» WHAT IS NEEDED
Exact copy, no pictures: return only the lines below from the line with "[57,572,232,590] [30,598,245,616] basic和plugin配置分离;" up to and including the line with "[47,850,157,867] Prerequisites ->".

RECORD EXCERPTS Start Marker

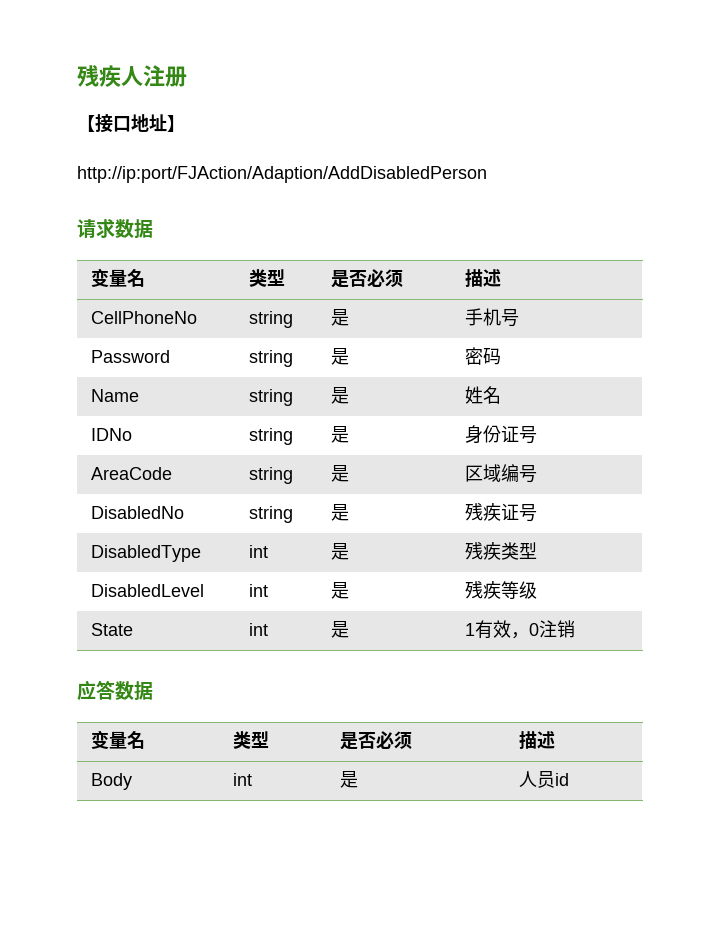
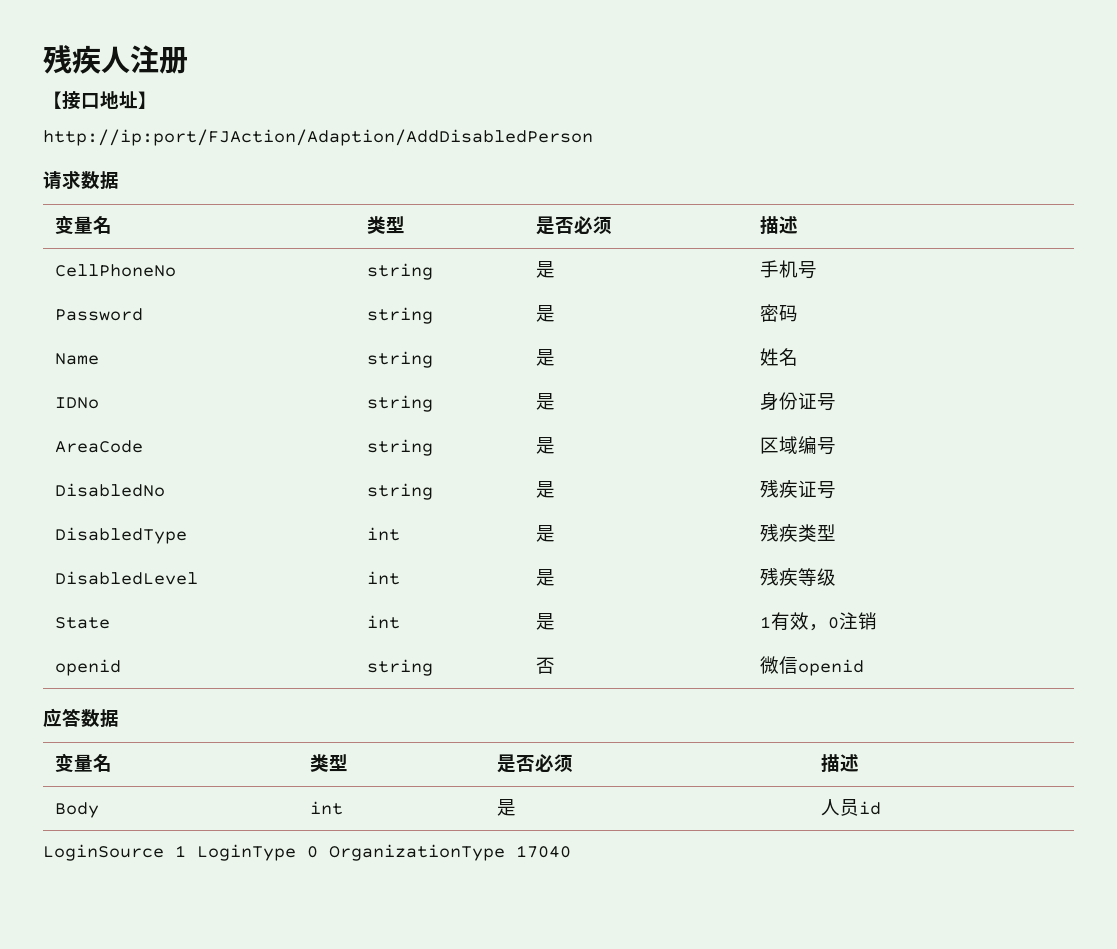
(576, 629) none -> [55,659,122,676] [367,659,434,676] [536,657,556,674] [760,656,865,676] // openid | string | 否 | 微信openid
(570, 779) none -> [43,844,571,861] // LoginSource 1 LoginType 0 OrganizationType 17040

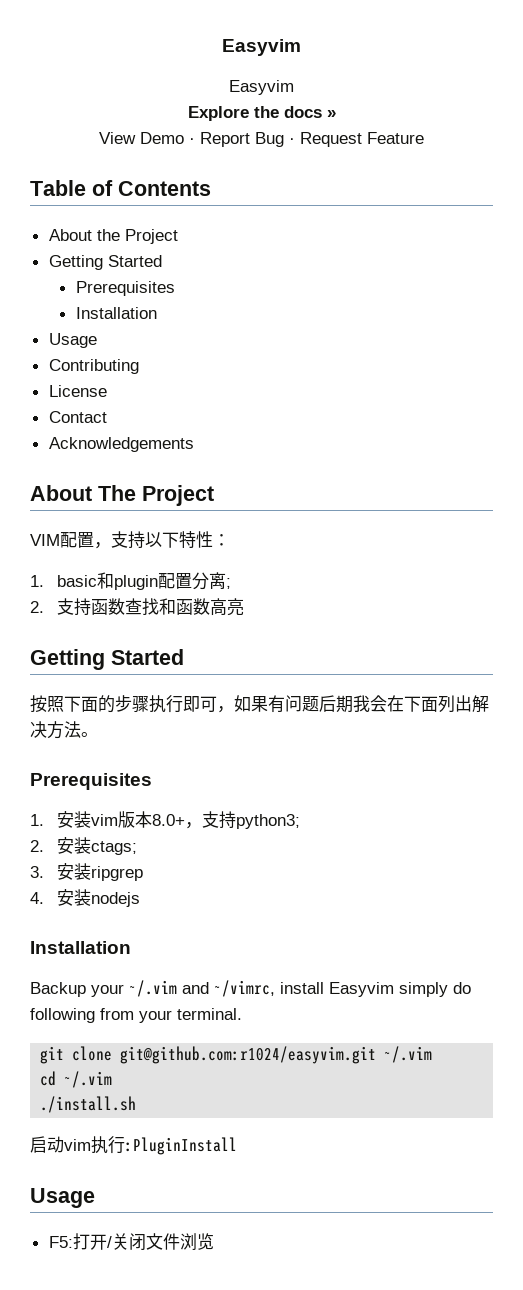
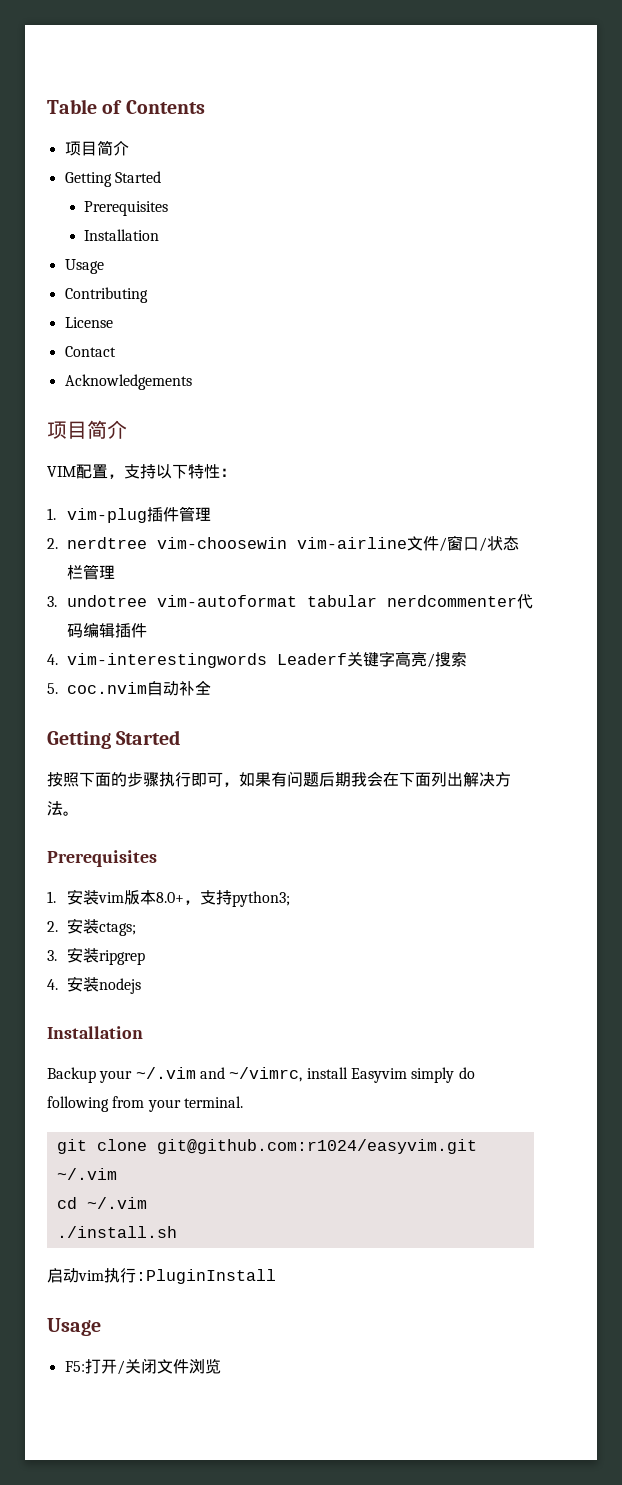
[222,39,301,56] [229,80,294,95] [187,106,336,121] [99,132,424,147] Easyvim // Easyvim // Explore the docs » // View Demo · Report Bug · Request Feature // -> (47, 106) none
[48,229,178,244] About the Project -> [64,140,129,156] 项目简介
[30,485,214,506] About The Project -> [47,420,127,439] 项目简介
[57,572,232,590] [30,598,245,616] basic和plugin配置分离; // 2.支持函数查找和函数高亮 -> [66,506,211,523] [47,535,519,552] [66,564,115,580] [47,594,533,609] [66,623,147,638] [47,651,467,668] [47,680,211,696] vim-plug插件管理 // 2. nerdtree vim-choosewin vim-airline文件/窗口/状态栏管理 // 3. undotree vim-autoformat tabular nerdcommenter代码编辑插件 // 4. vim-interestingwords Leaderf关键字高亮/搜索 // 5. coc.nvim自动补全

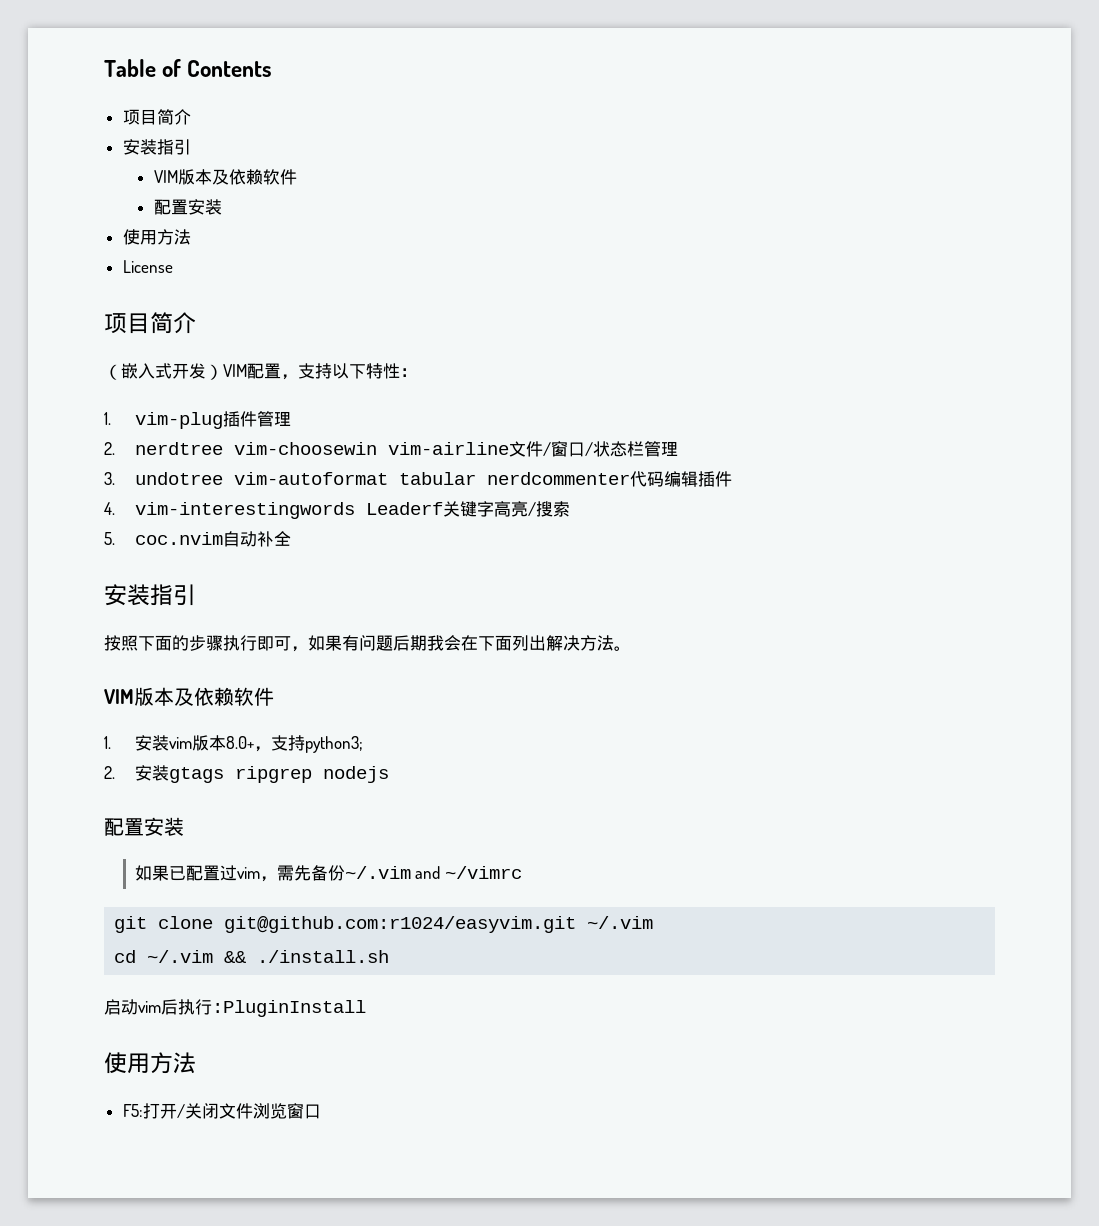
[64,171,161,187] [84,201,169,216] [84,229,160,241] [64,259,104,274] [64,287,148,303] Getting Started // Prerequisites // Installation // Usage // Contributing -> [122,139,191,155] [153,169,297,185] [153,199,222,215] [122,229,191,245] 安装指引 // VIM版本及依赖软件 // 配置安装 // 使用方法
[64,346,116,357] [64,374,192,390] [47,420,127,439] // Contact // Acknowledgements // 项目简介 // -> [104,312,196,334] [104,363,223,380] // 项目简介 // （嵌入式开发）
[47,730,181,749] Getting Started -> [104,584,196,606] 安装指引
[47,850,157,867] Prerequisites -> [104,687,274,706] VIM版本及依赖软件
[98,922,136,936] [47,947,145,965] [47,976,141,994] [47,1026,143,1039] [47,1067,475,1083] [47,1096,243,1112] ctags; // 3.安装ripgrep // 4.安装nodejs // Installation // Backup your ~/.vim and ~/vimrc, install Easyvim simply do following from your terminal. -> [168,766,389,783] [104,817,184,836] [134,865,523,882] gtags ripgrep nodejs // 配置安装 // 如果已配置过vim，需先备份~/.vim and ~/vimrc
(147, 1203) // -> [224,951,247,963] &&
(104, 1275) none -> [161,999,178,1015] 后
[47,1318,101,1336] Usage -> [104,1052,196,1074] 使用方法
(221, 1366) none -> [286,1103,321,1119] 窗口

RECORD EXCERPTS End Marker

» YOUR RESPONSE
[57,572,232,590] [30,598,245,616] basic和plugin配置分离; // 2.支持函数查找和函数高亮 -> [66,506,211,523] [47,535,519,552] [66,564,115,580] [47,594,533,609] [66,623,147,638] [47,651,467,668] [47,680,211,696] vim-plug插件管理 // 2. nerdtree vim-choosewin vim-airline文件/窗口/状态栏管理 // 3. undotree vim-autoformat tabular nerdcommenter代码编辑插件 // 4. vim-interestingwords Leaderf关键字高亮/搜索 // 5. coc.nvim自动补全

[64,171,161,187] [84,201,169,216] [84,229,160,241] [64,259,104,274] [64,287,148,303] Getting Started // Prerequisites // Installation // Usage // Contributing -> [122,139,191,155] [153,169,297,185] [153,199,222,215] [122,229,191,245] 安装指引 // VIM版本及依赖软件 // 配置安装 // 使用方法
[64,346,116,357] [64,374,192,390] [47,420,127,439] // Contact // Acknowledgements // 项目简介 // -> [104,312,196,334] [104,363,223,380] // 项目简介 // （嵌入式开发）
[47,730,181,749] Getting Started -> [104,584,196,606] 安装指引
[47,850,157,867] Prerequisites -> [104,687,274,706] VIM版本及依赖软件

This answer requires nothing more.